The dates Fr. von Balthasar gives for these criticisms of his work run from 1984 through April 1987. His admirer and the man most responsible for the availability of his works in English, Rev. Joseph Fessio, S.J., director of Ignatius Press, nevertheless blasted John J. Malloy in an exchange in The Wanderer in 1987, when this book was unavailable in English translation, for being “the first to discover serious, fundamental, and central heterodoxy” in Fr. von Balthasar’s works. Apparently the line of critics formed long before Mr. Malloy joined it.
The point of the von Balthasar book is simple: although we cannot know that hell is empty or be certain that all gain heaven, we are obligated to hope that all people reach heaven, that none are in hell.
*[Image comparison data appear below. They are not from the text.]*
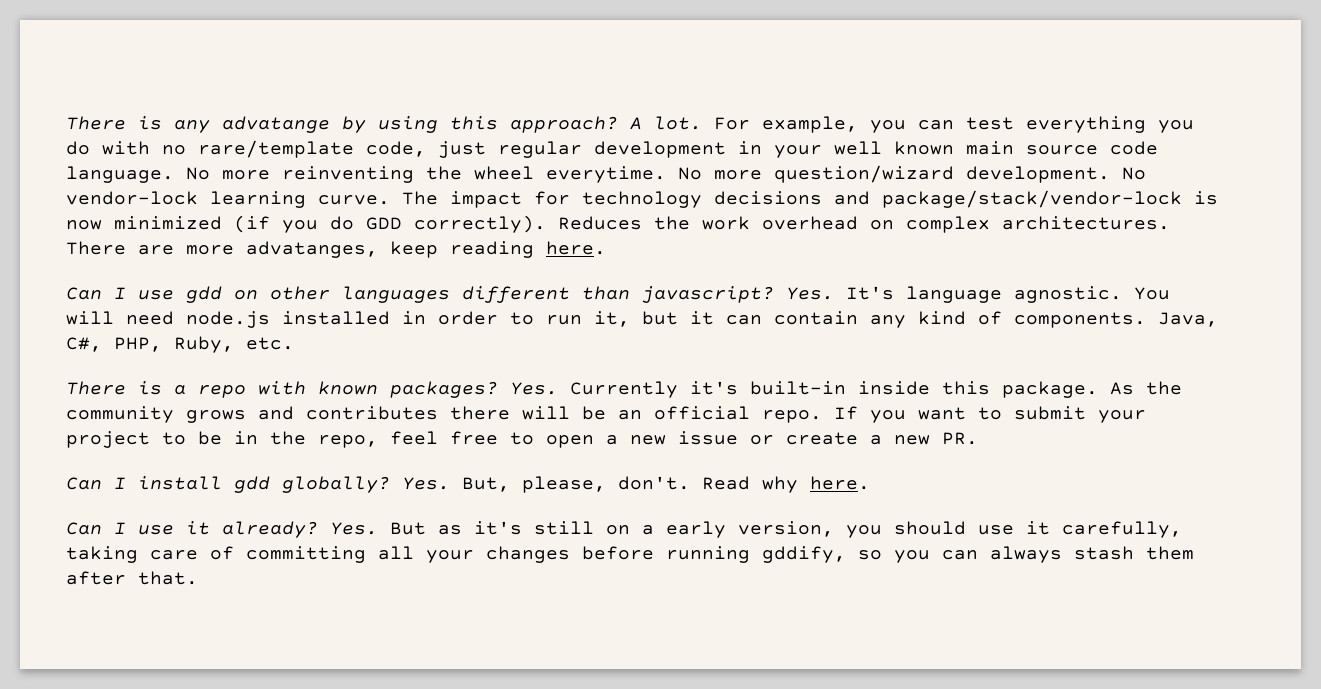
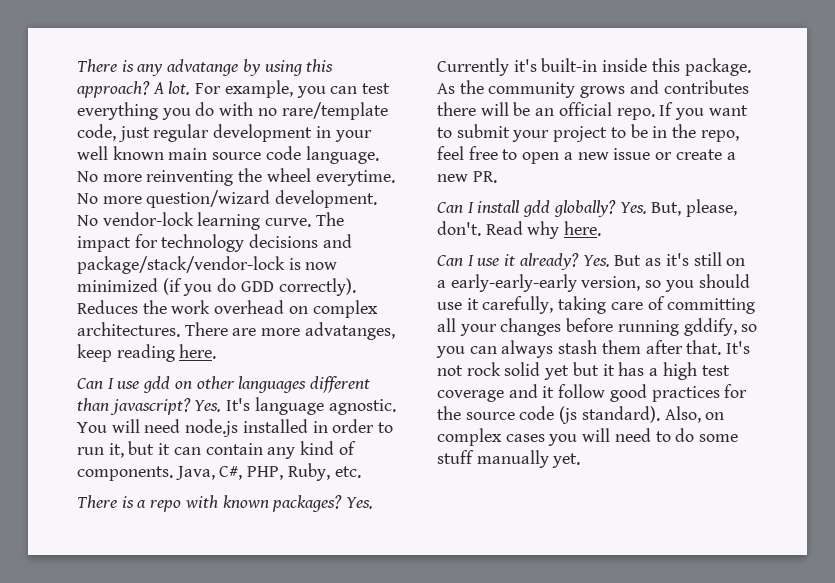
- Yes. But as it's still on a early version, you should use it carefully, taking care of committing all your changes before running gddify, so you can always stash them after that.
+ Yes. But as it's still on a early-early-early version, so you should use it carefully, taking care of committing all your changes before running gddify, so you can always stash them after that.
+ It's not rock solid yet but it has a high test coverage and it follow good practices for the source code (js standard). Also, on complex cases you will need to do some stuff manually yet.

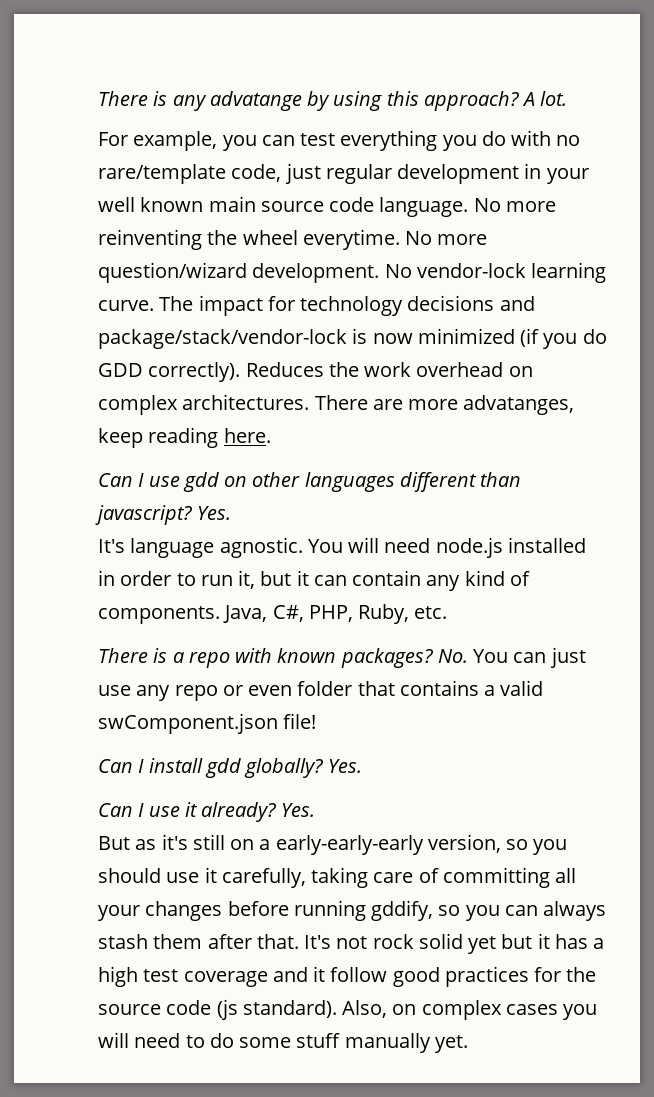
- A lot. For example, you can test everything you do with no rare/template code, just regular development in your well known main source code language.
+ A lot.
+ For example, you can test everything you do with no rare/template code, just regular development in your well known main source code language.
- Can I use gdd on other languages different than javascript? Yes. It's language agnostic.
+ Can I use gdd on other languages different than javascript? Yes.
+ It's language agnostic.
- Yes. Currently it's built-in inside this package. As the community grows and contributes there will be an official repo. If you want to submit your project to be in the repo, feel free to open a new issue or create a new PR.
+ No. You can just use any repo or even folder that contains a valid swComponent.json file!
- Can I install gdd globally? Yes. But, please, don't. Read why here.
+ Can I install gdd globally? Yes.
- Can I use it already? Yes. But as it's still on a early-early-early version, so you should use it carefully, taking care of committing all your changes before running gddify, so you can always stash them after that.
+ Can I use it already? Yes.
+ But as it's still on a early-early-early version, so you should use it carefully, taking care of committing all your changes before running gddify, so you can always stash them after that.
Fr. von Balthasar writes that “theologians of the twelfth and thirteenth centuries, admittedly on the basis of a certain Tradition,” that “has long thought itself to know too much about the outcome of judgement,” taught that there actually are people in hell although we do not now know which people. He labels their view “outrageous,” and so he dismisses St. Augustine “and all those bowing to his authority, from Gregory the Great through the early and High Middle Ages — Anselm, Bonaventure, and Thomas not excepted,” but he does later nod to St. Thomas Aquinas who, he says, “opened the gateway to hope for others.” Although he lived in the nineteenth century, the “great and estimable” but “tragic” Cardinal Newman, “too, stands in the Tradition.”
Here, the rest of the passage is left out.